If you compare the iPad to the MacBook Air, which is similarly miniaturized,
you get a $700 disparity, of which about $500 can be attributed to the
difference in form-factor and the resulting expectations, and about $200 of
which go to performance and storage improvements that aren't consequences of
the relaxed size and weight limits.

------
antirez
If you ask me this new model of computing is mainly interesting for Apple
because they like their 30% earning. In fact there is nothing preventing you
from doing simple to use smart computer than when you press Ctrl+L+A+M+E open
an terminal where it's also possible to do more interesting stuff.

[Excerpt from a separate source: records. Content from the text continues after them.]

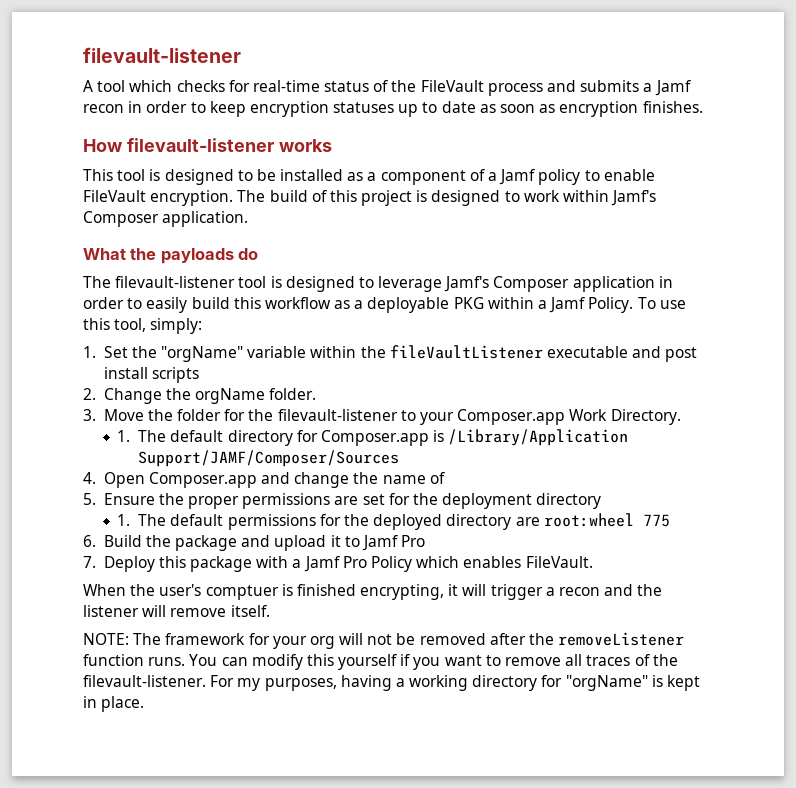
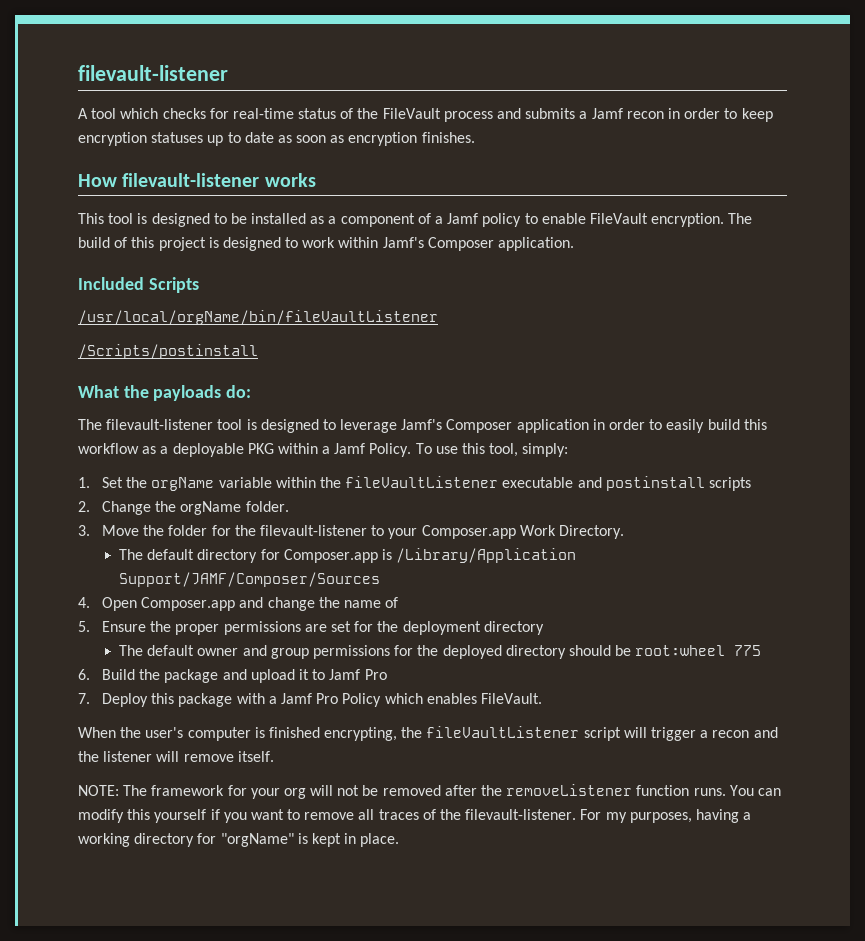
(249, 219) none -> [78,277,199,293] [78,310,438,325] [78,344,258,359] // Included Scripts // /usr/local/orgName/bin/fileVaultListener // /Scripts/postinstall
[238,248,259,260] do -> [226,385,252,398] do:
[161,346,244,362] "orgName" -> [151,477,215,491] orgName
[665,347,698,362] [103,367,148,379] post install -> [605,476,705,491] postinstall
[117,430,131,442] 1. -> (624, 532) none
[117,514,224,526] 1. The default -> [119,645,309,659] The default owner and group
[515,517,540,526] are -> [568,645,632,656] should be
[205,585,279,600] comptuer -> [187,727,251,741] computer
[448,584,459,596] it -> [401,726,621,741] the fileVaultListener script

Or a smart computer where I can save an image from a web page and later email
it. Or a smart enjoyable computer that allows me to change ebook reader and
still open /My/Ebooks to read all my old stuff with it.

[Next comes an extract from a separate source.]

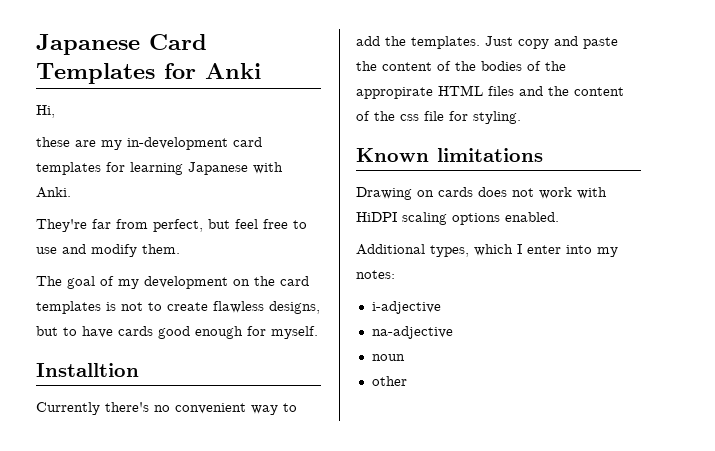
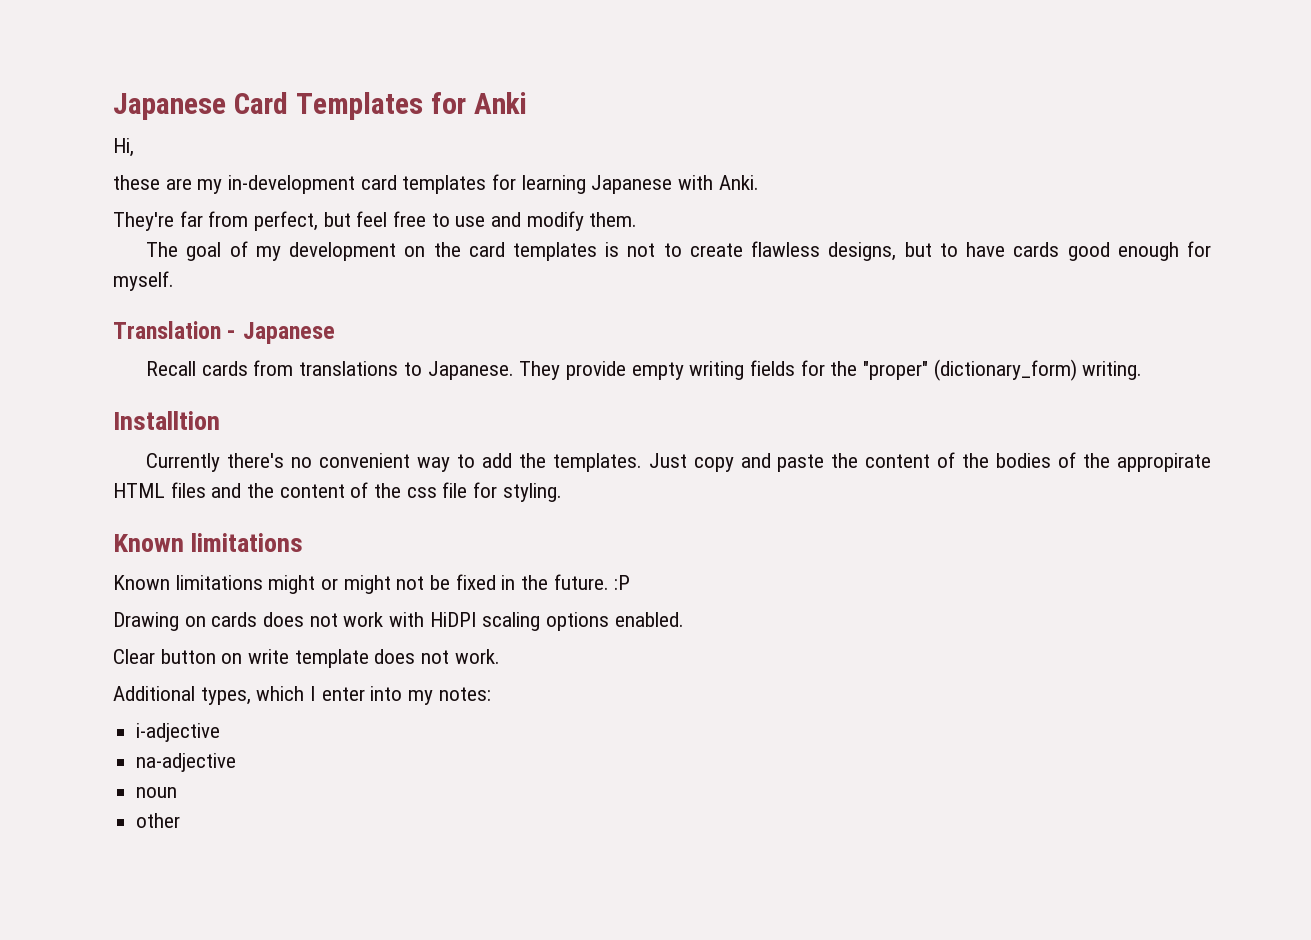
(318, 332) none -> [113,321,335,344] [146,359,1143,381] // Translation - Japanese // Recall cards from translations to Japanese. They provide empty writing fields for the "proper" (dictionary_form) writing.
(543, 155) none -> [113,574,631,594] // Known limitations might or might not be fixed in the future. :P
(559, 217) none -> [113,649,500,668] // Clear button on write template does not work.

The iPad has usability limits that are a direct consequence of the fact that
Apple want to _control_ what you can do whit it, because more control, more
$$$.

I don't want a world where most of the computers can't be used to write code.
My dad taught me BASIC when I was 7 because we had computer at home, and this
computers where _build_ to write programs, attach it to the power line and
what you see is a BASIC prompt.

Don't have to be _so_ exasperated today of course, but the iPad has all the
potential to make computer users more stupid.

What we really need is a decent competitor, able to do cool computers without
the aim to control the world.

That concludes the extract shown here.